WORK TO COMPLETE: Using the data below, restate exactly every line from the one with "font-size: 14px ->" up to and including the one with "font-size: 18px ->". No picture belongs in it.

PROVIDED RECORDS:
----
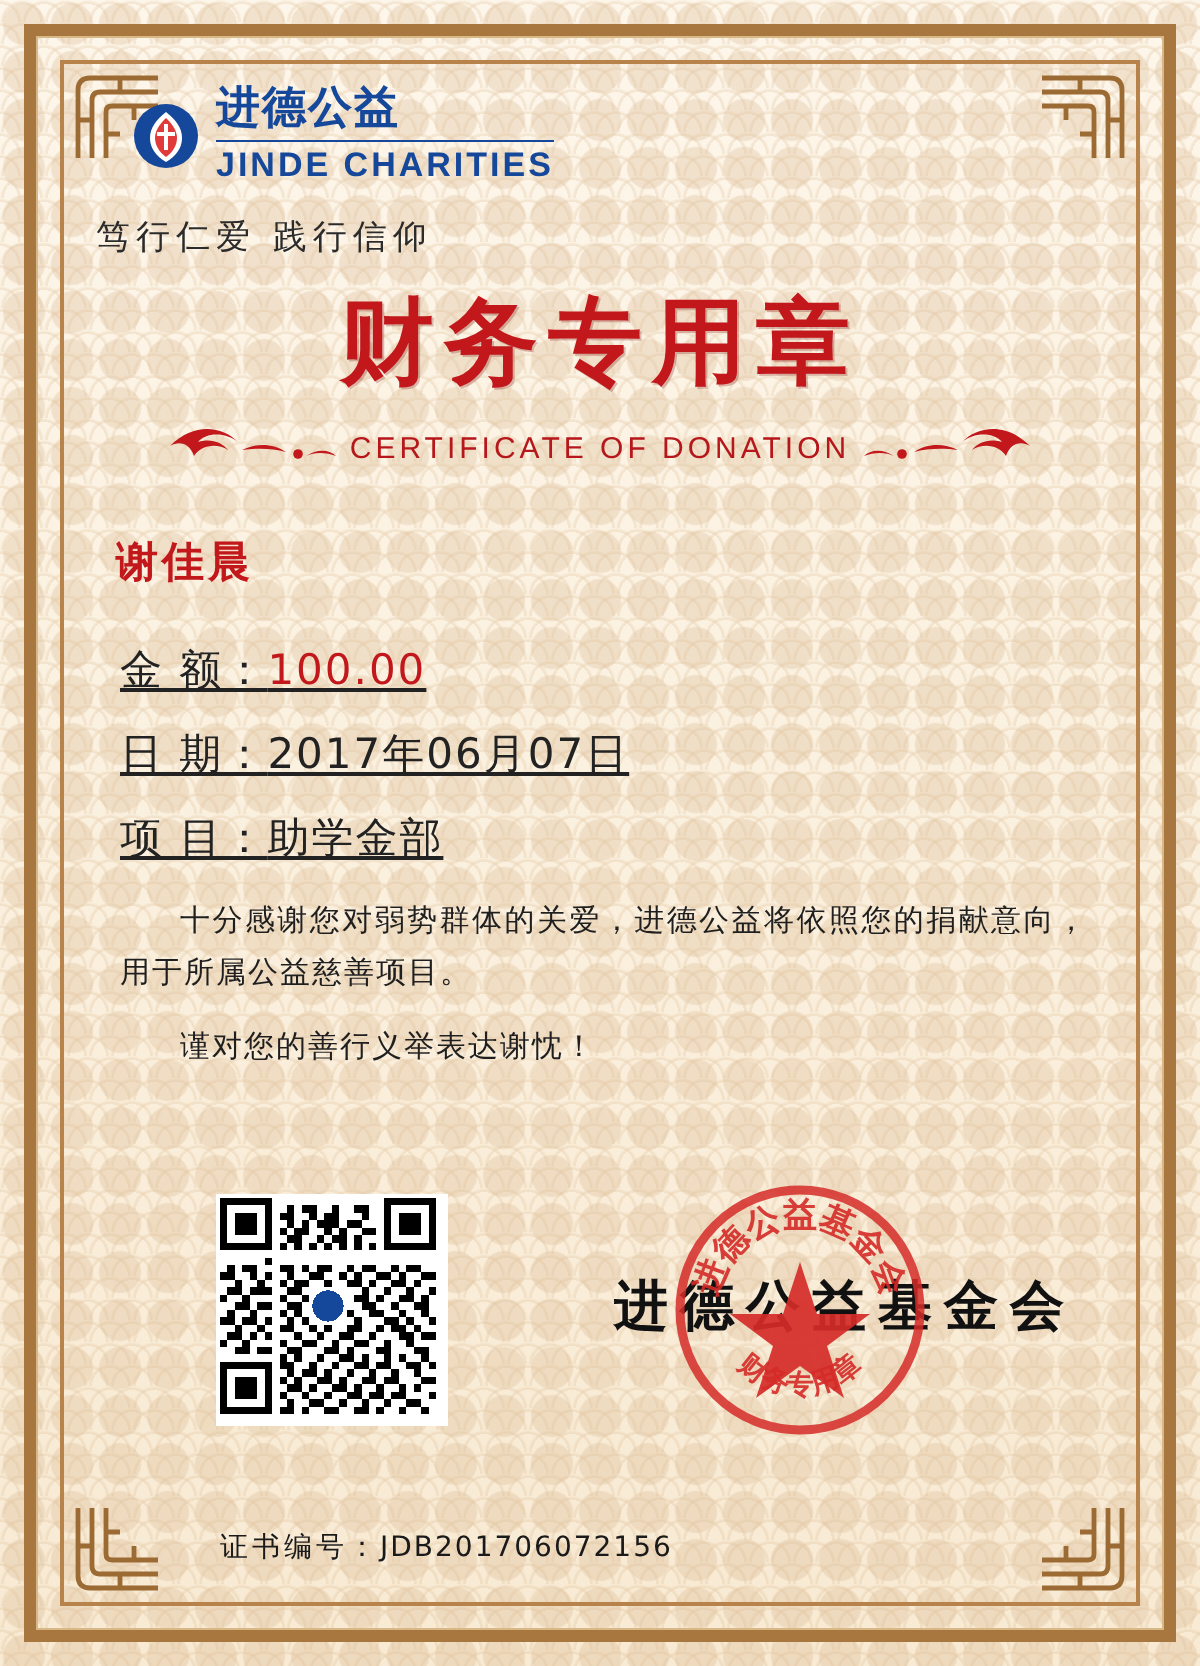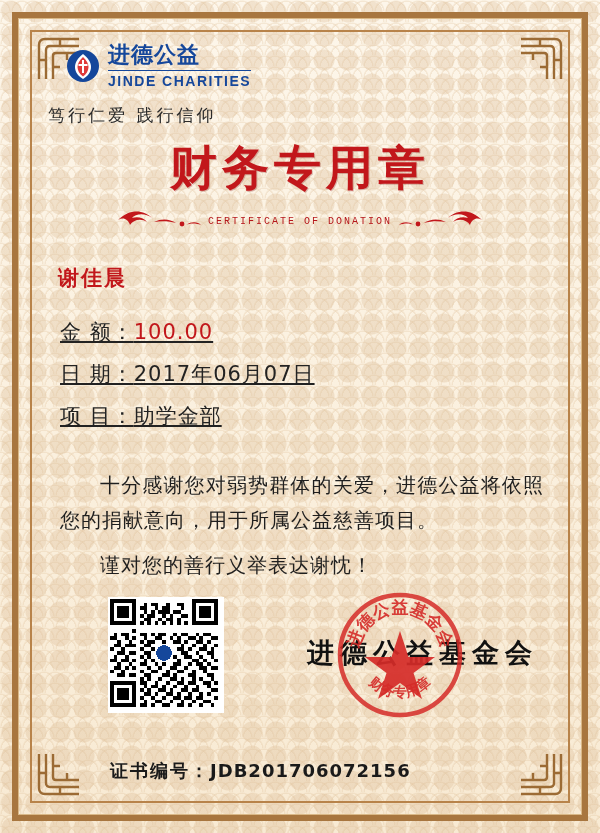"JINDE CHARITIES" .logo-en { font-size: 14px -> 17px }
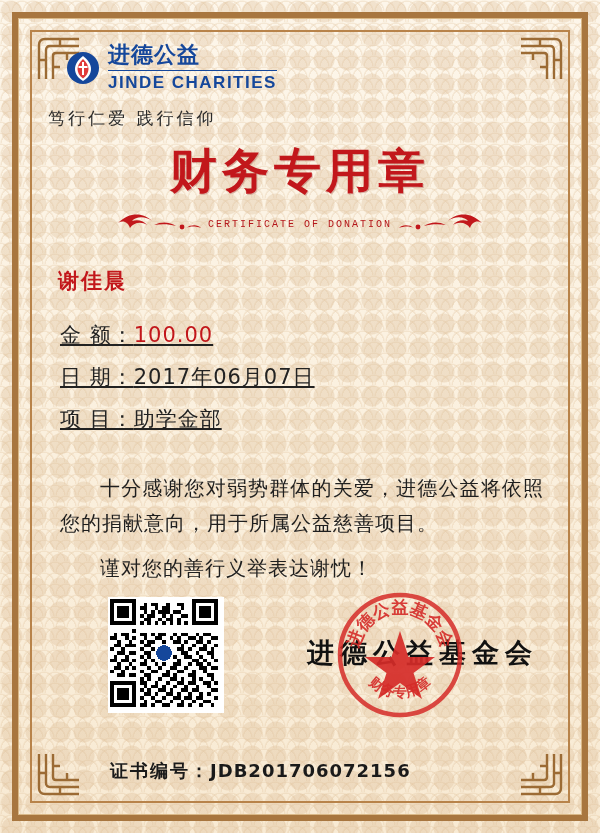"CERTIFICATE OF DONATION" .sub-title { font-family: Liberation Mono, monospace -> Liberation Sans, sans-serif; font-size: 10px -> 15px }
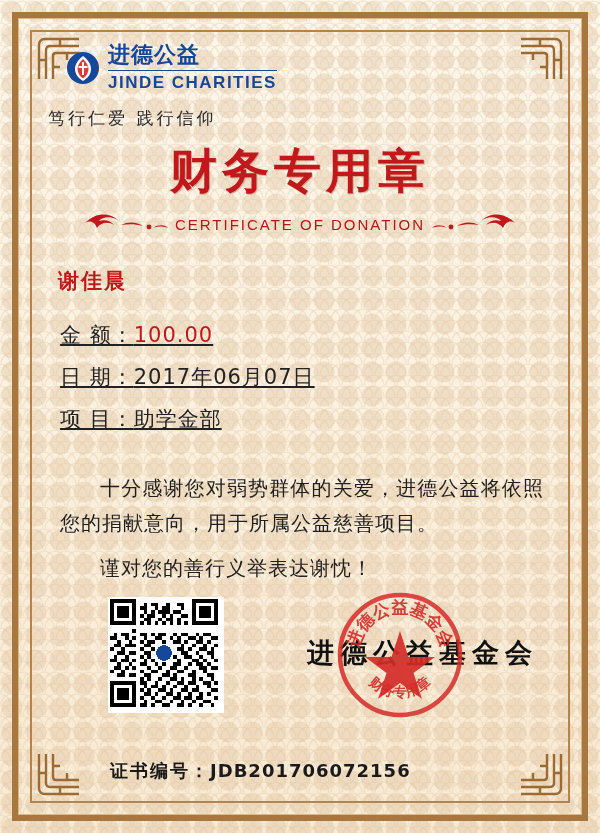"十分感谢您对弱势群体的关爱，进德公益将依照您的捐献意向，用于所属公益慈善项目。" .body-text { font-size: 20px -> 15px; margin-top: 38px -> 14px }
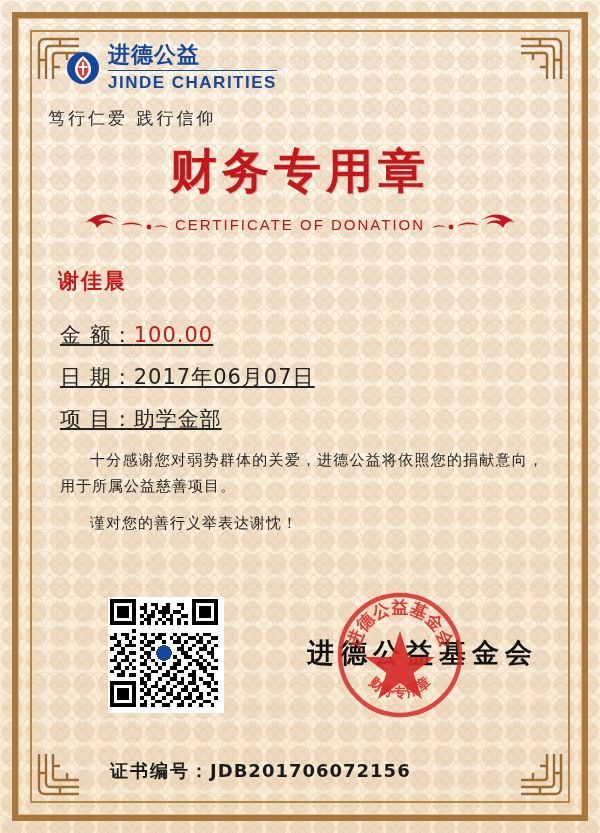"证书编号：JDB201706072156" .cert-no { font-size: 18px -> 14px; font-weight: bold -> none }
----
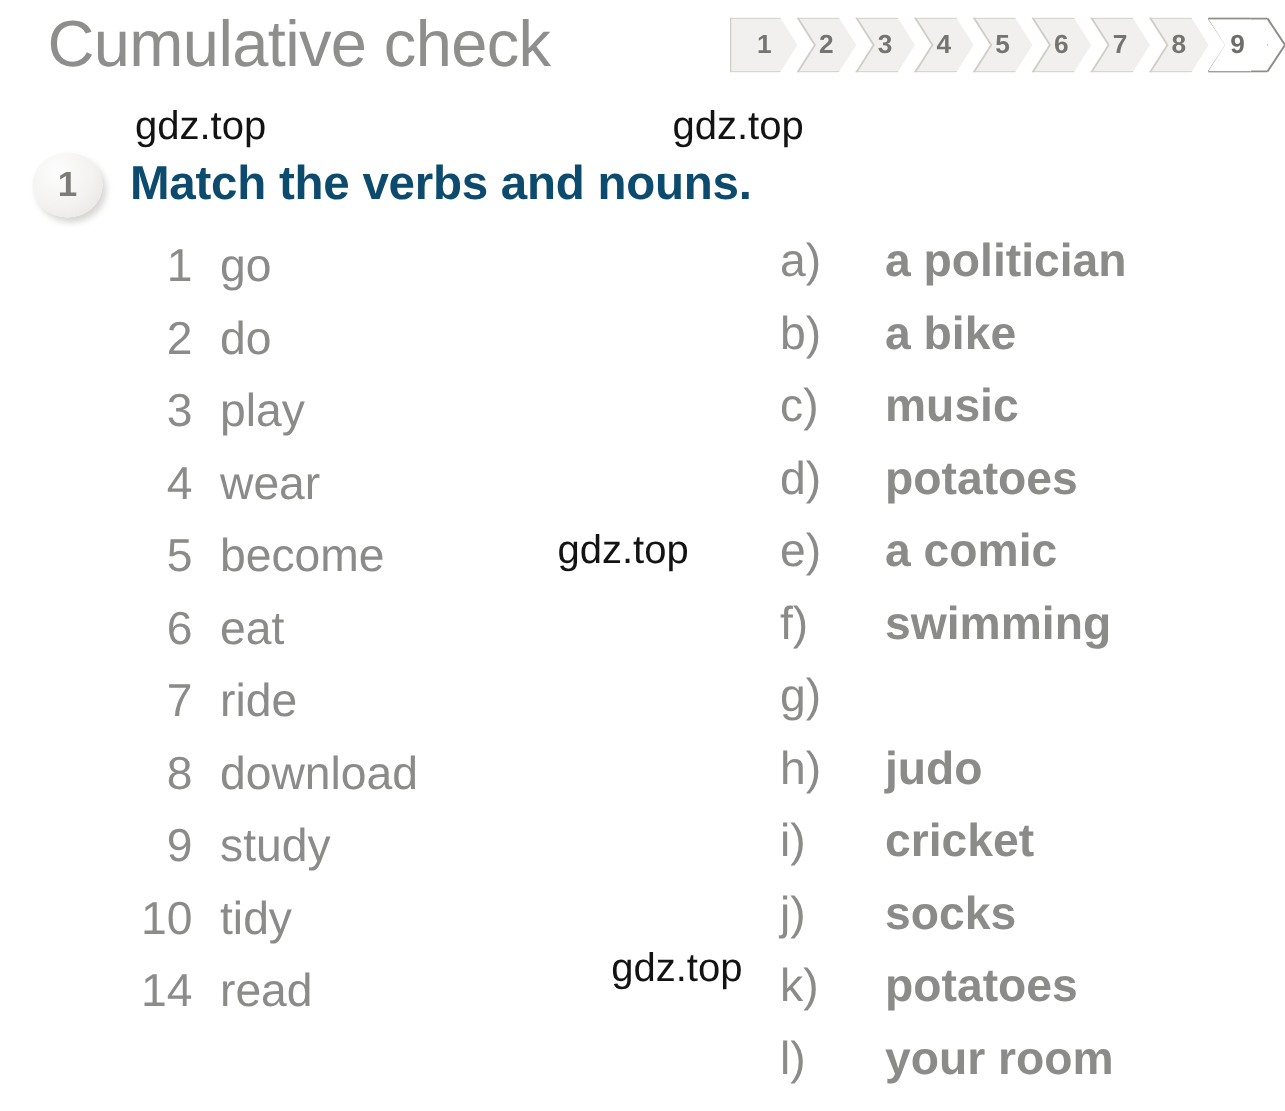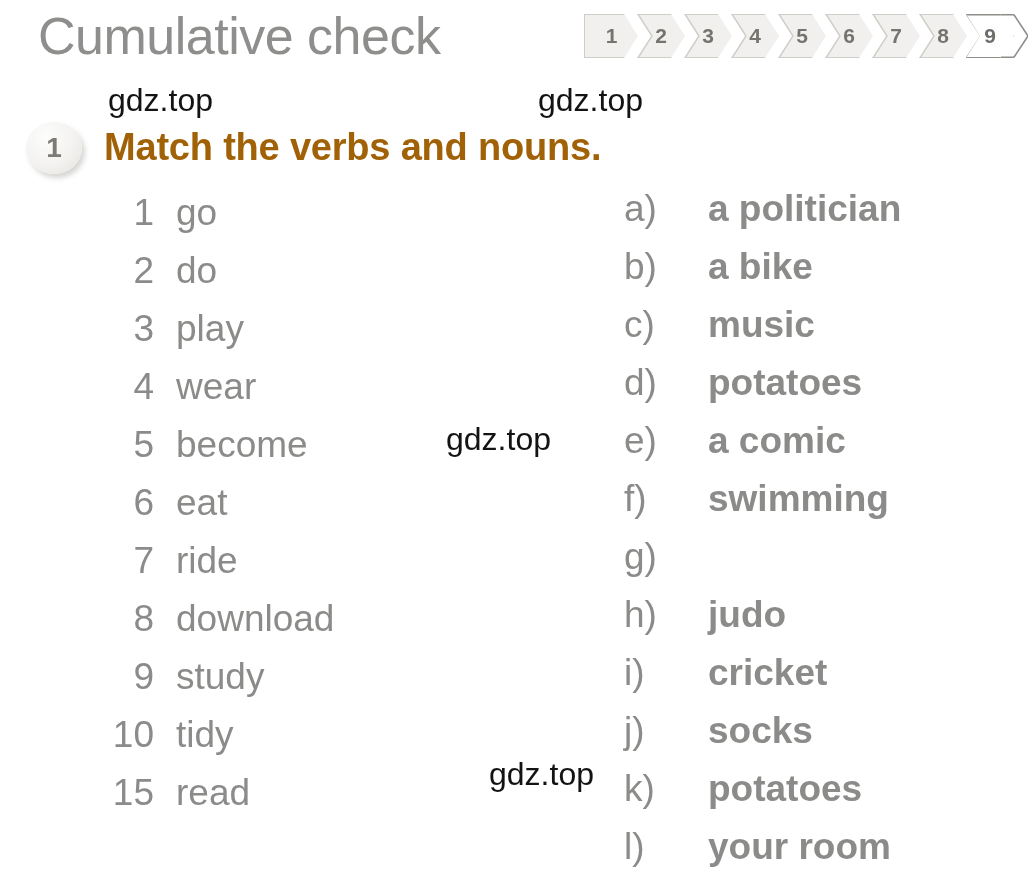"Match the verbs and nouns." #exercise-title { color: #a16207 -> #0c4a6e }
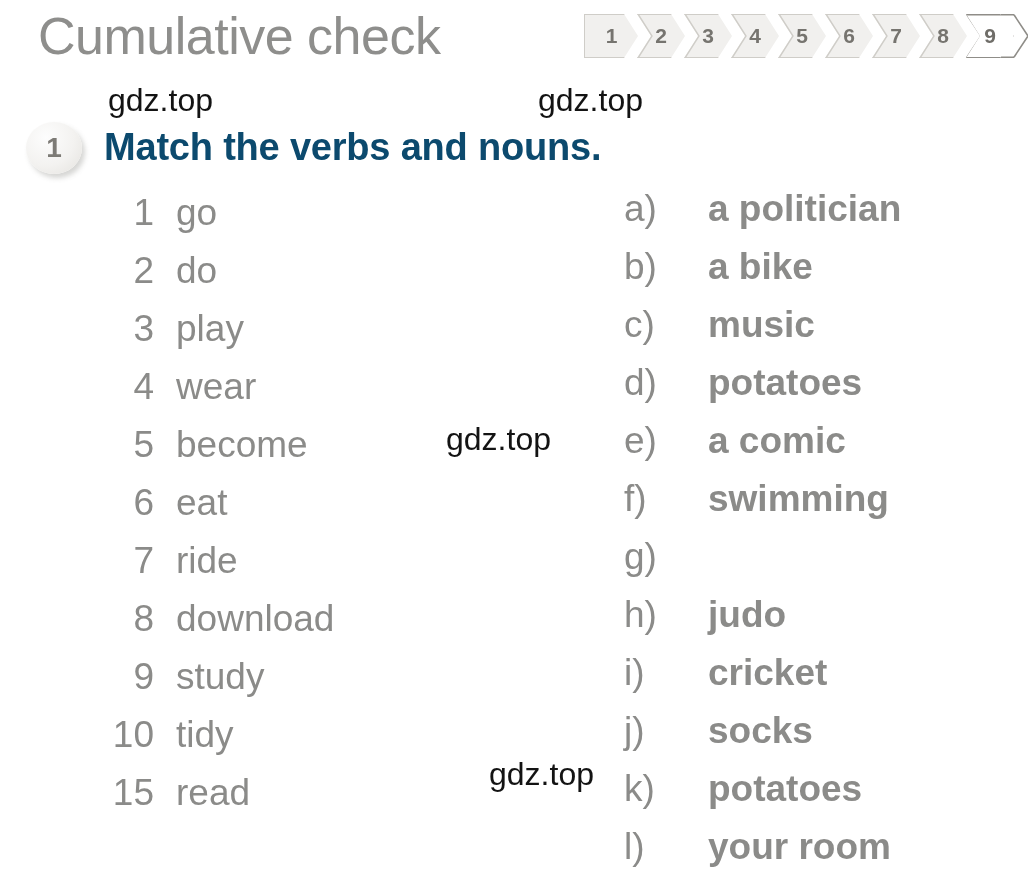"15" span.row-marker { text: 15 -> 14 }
----
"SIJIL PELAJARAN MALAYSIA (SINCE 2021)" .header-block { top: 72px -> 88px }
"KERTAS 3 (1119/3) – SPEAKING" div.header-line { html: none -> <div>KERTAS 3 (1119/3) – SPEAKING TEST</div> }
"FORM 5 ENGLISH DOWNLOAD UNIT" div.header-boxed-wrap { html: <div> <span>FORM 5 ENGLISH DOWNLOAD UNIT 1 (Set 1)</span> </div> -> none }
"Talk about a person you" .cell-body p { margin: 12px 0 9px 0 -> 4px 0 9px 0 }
----
EXERCISE OUTPUT:
"JINDE CHARITIES" .logo-en { font-size: 14px -> 17px }
"CERTIFICATE OF DONATION" .sub-title { font-family: Liberation Mono, monospace -> Liberation Sans, sans-serif; font-size: 10px -> 15px }
"十分感谢您对弱势群体的关爱，进德公益将依照您的捐献意向，用于所属公益慈善项目。" .body-text { font-size: 20px -> 15px; margin-top: 38px -> 14px }
"证书编号：JDB201706072156" .cert-no { font-size: 18px -> 14px; font-weight: bold -> none }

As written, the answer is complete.